:: Aim of the exercise ::
Word for word, reproduce the records, keeping none of the pictures.

:: Data for review ::
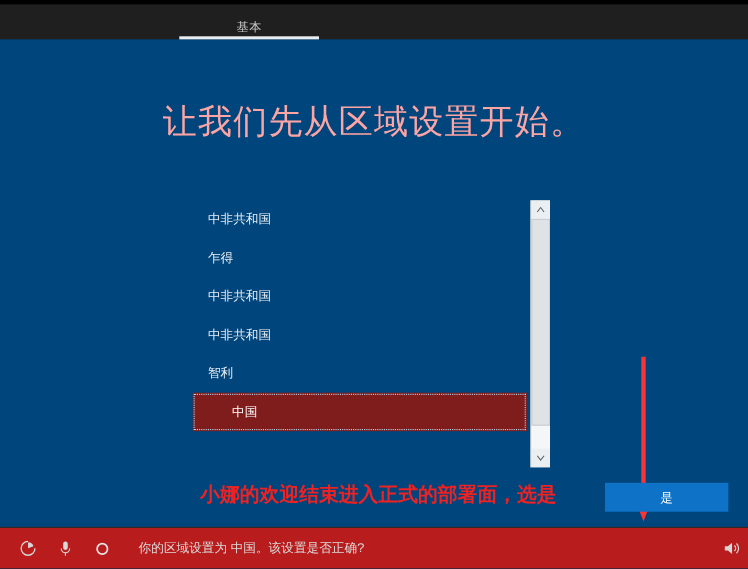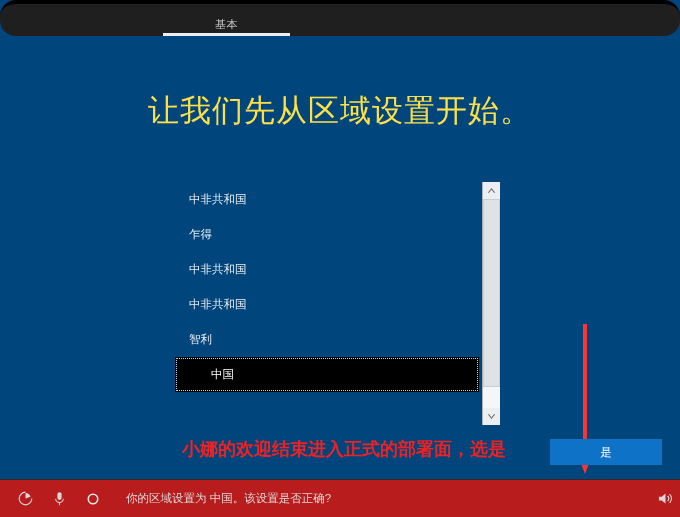"基本" .topbar { border-radius: 16px -> none }
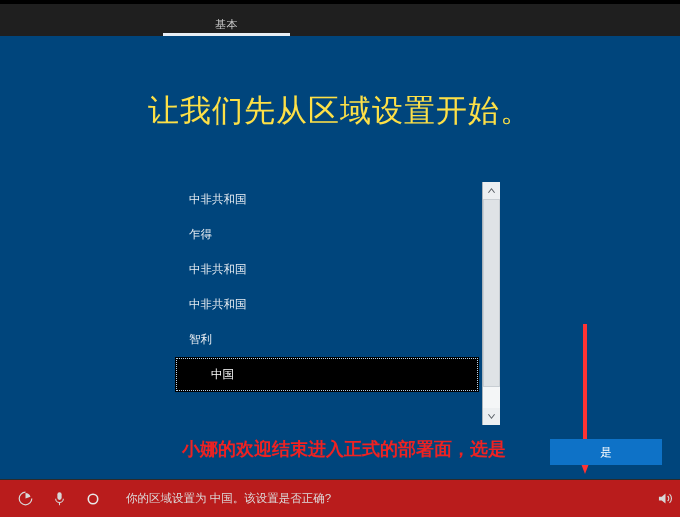"让我们先从区域设置开始。" .headline { color: #fde047 -> #fca5a5 }
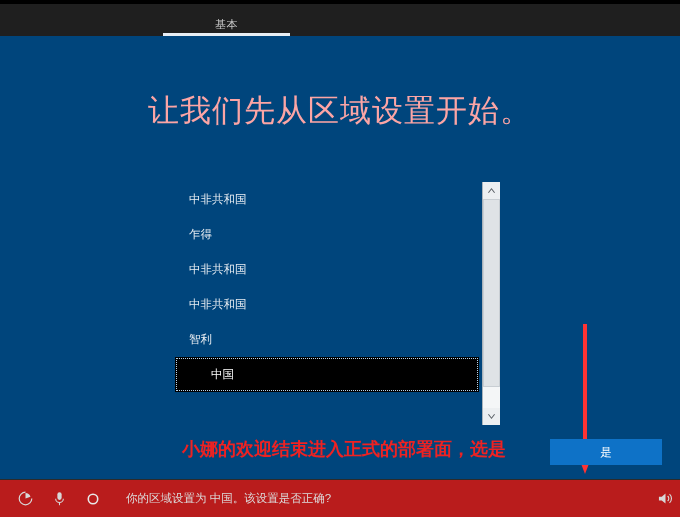"中国" .list-item.selected { background: #000000 -> #7f1d1d }
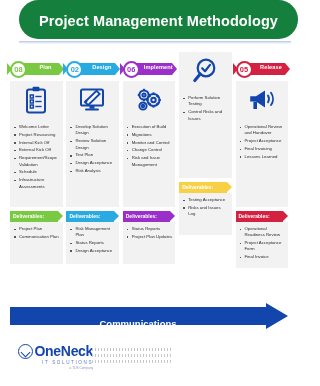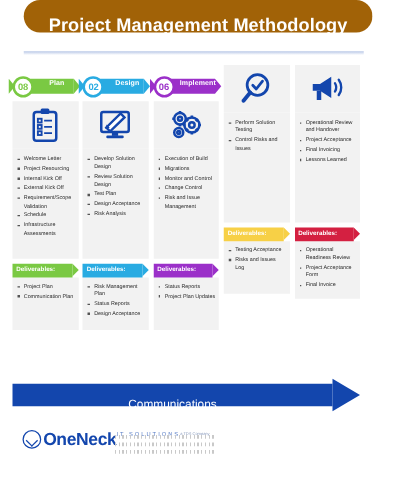"Project Management Methodology" .header-bar { background: #a16207 -> #15803d; height: 26px -> 39px }
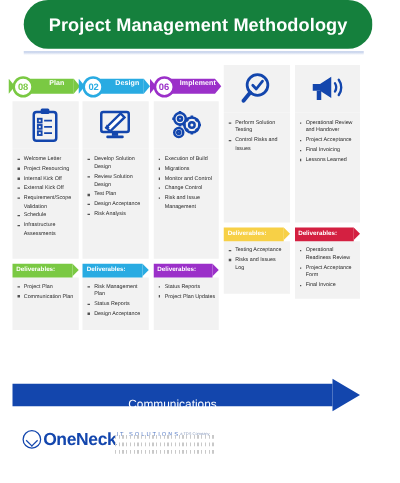"05" div.chev { html: none -> <div> <div></div> <div> <div></div> </div> <div>05</div> <div>Release</div> </div> }
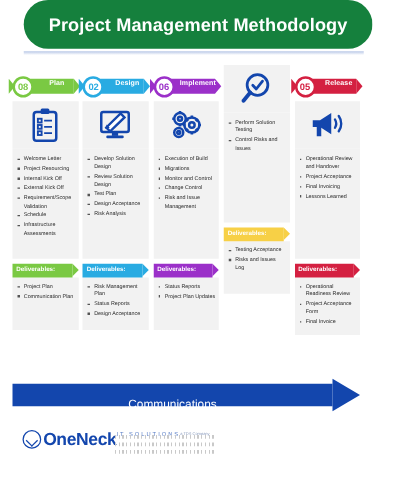"Communications" .comm-label { font-weight: normal -> bold }
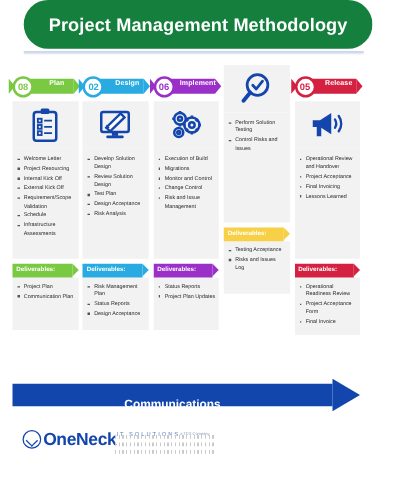"OneNeck" .logo-text { flex-direction: row -> column }
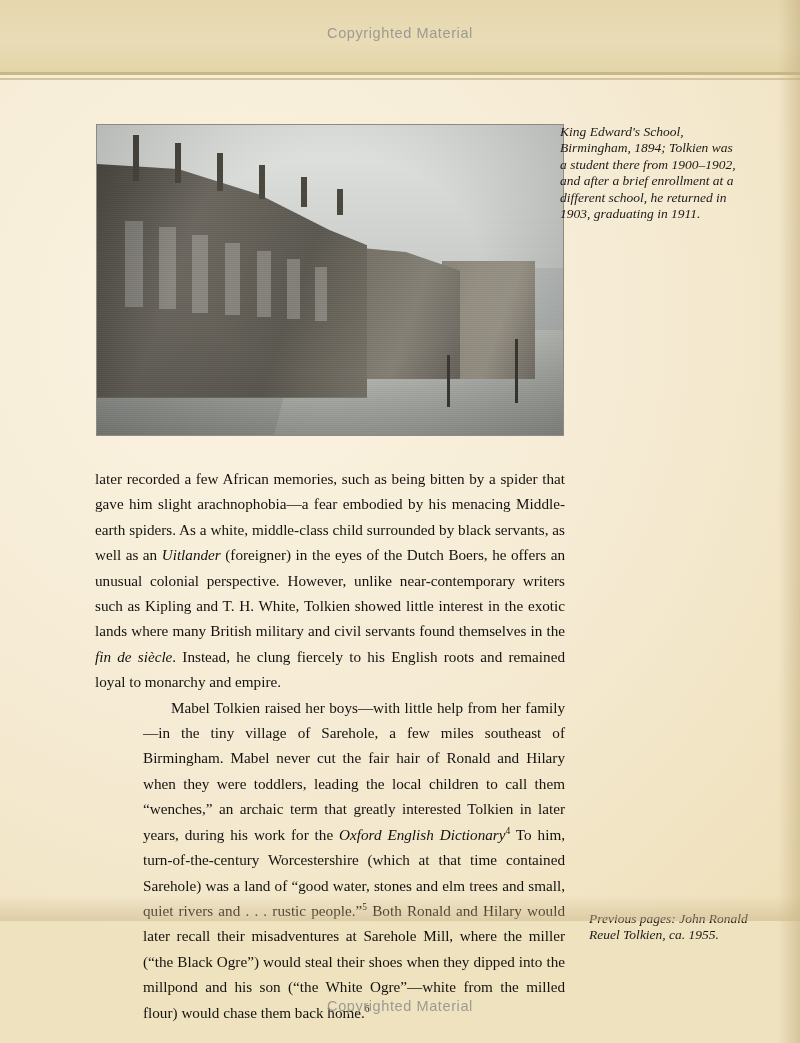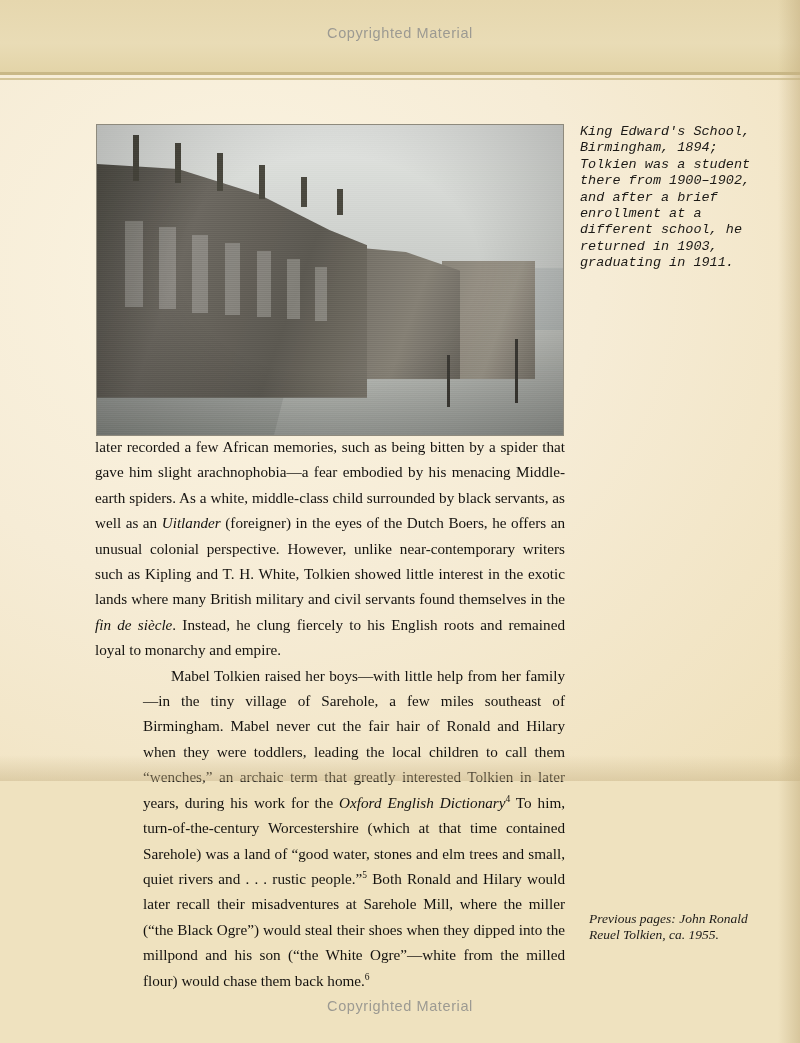"Copyrighted Material" .page { height: 781px -> 921px }
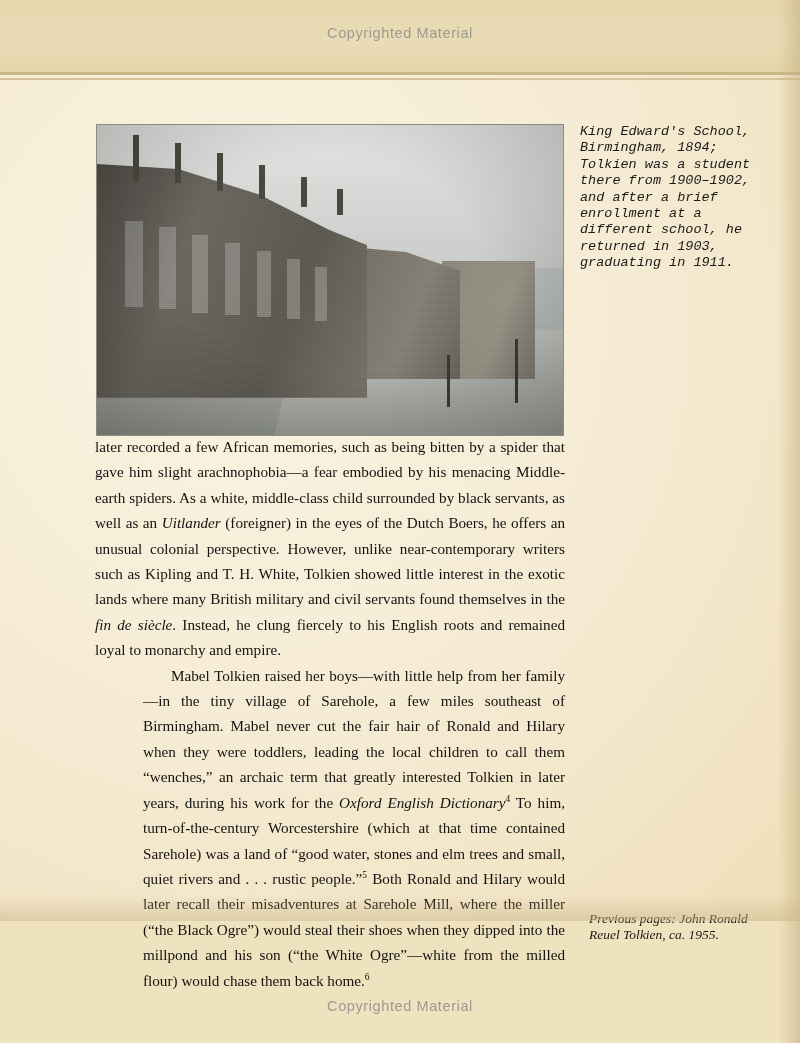"King Edward's School, Birmingham, 1894;" .caption-top { font-family: Liberation Mono, monospace -> none; left: 580px -> 560px }
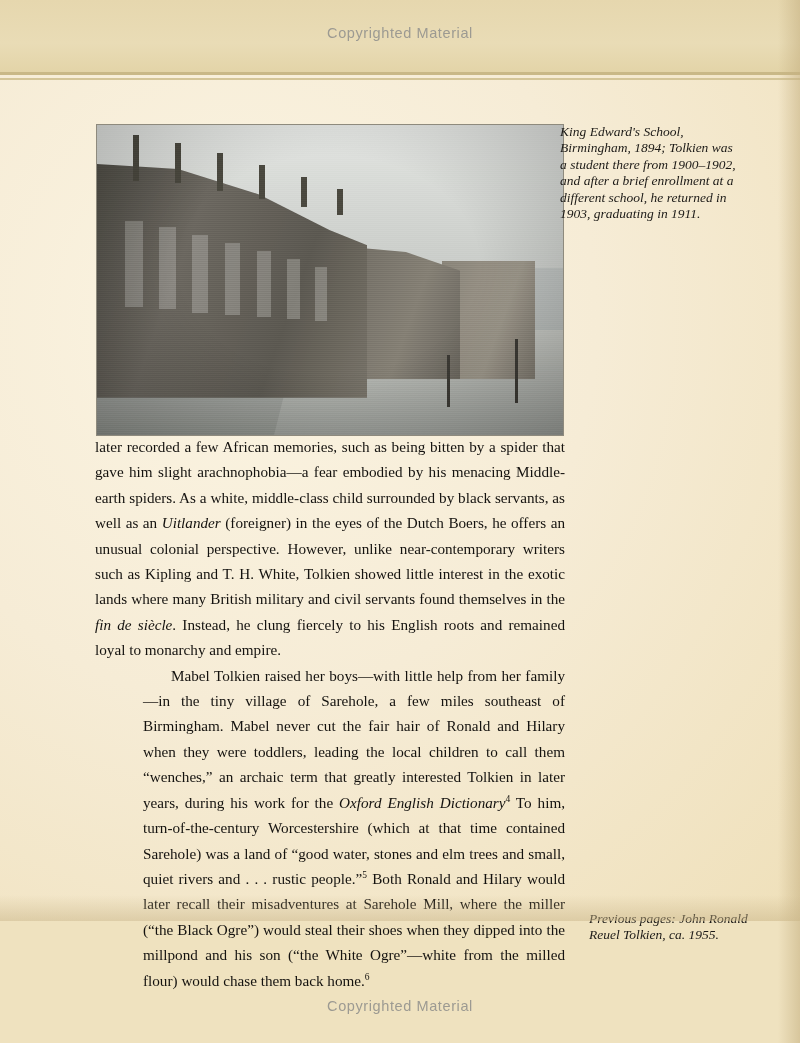"later recorded a few African" .body-text { top: 434px -> 466px }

:: Result for this task ::
"基本" .topbar { border-radius: 16px -> none }
"让我们先从区域设置开始。" .headline { color: #fde047 -> #fca5a5 }
"中国" .list-item.selected { background: #000000 -> #7f1d1d }
"Project Management Methodology" .header-bar { background: #a16207 -> #15803d; height: 26px -> 39px }
"05" div.chev { html: none -> <div> <div></div> <div> <div></div> </div> <div>05</div> <div>Release</div> </div> }
"Communications" .comm-label { font-weight: normal -> bold }
"OneNeck" .logo-text { flex-direction: row -> column }
"Copyrighted Material" .page { height: 781px -> 921px }
"King Edward's School, Birmingham, 1894;" .caption-top { font-family: Liberation Mono, monospace -> none; left: 580px -> 560px }
"later recorded a few African" .body-text { top: 434px -> 466px }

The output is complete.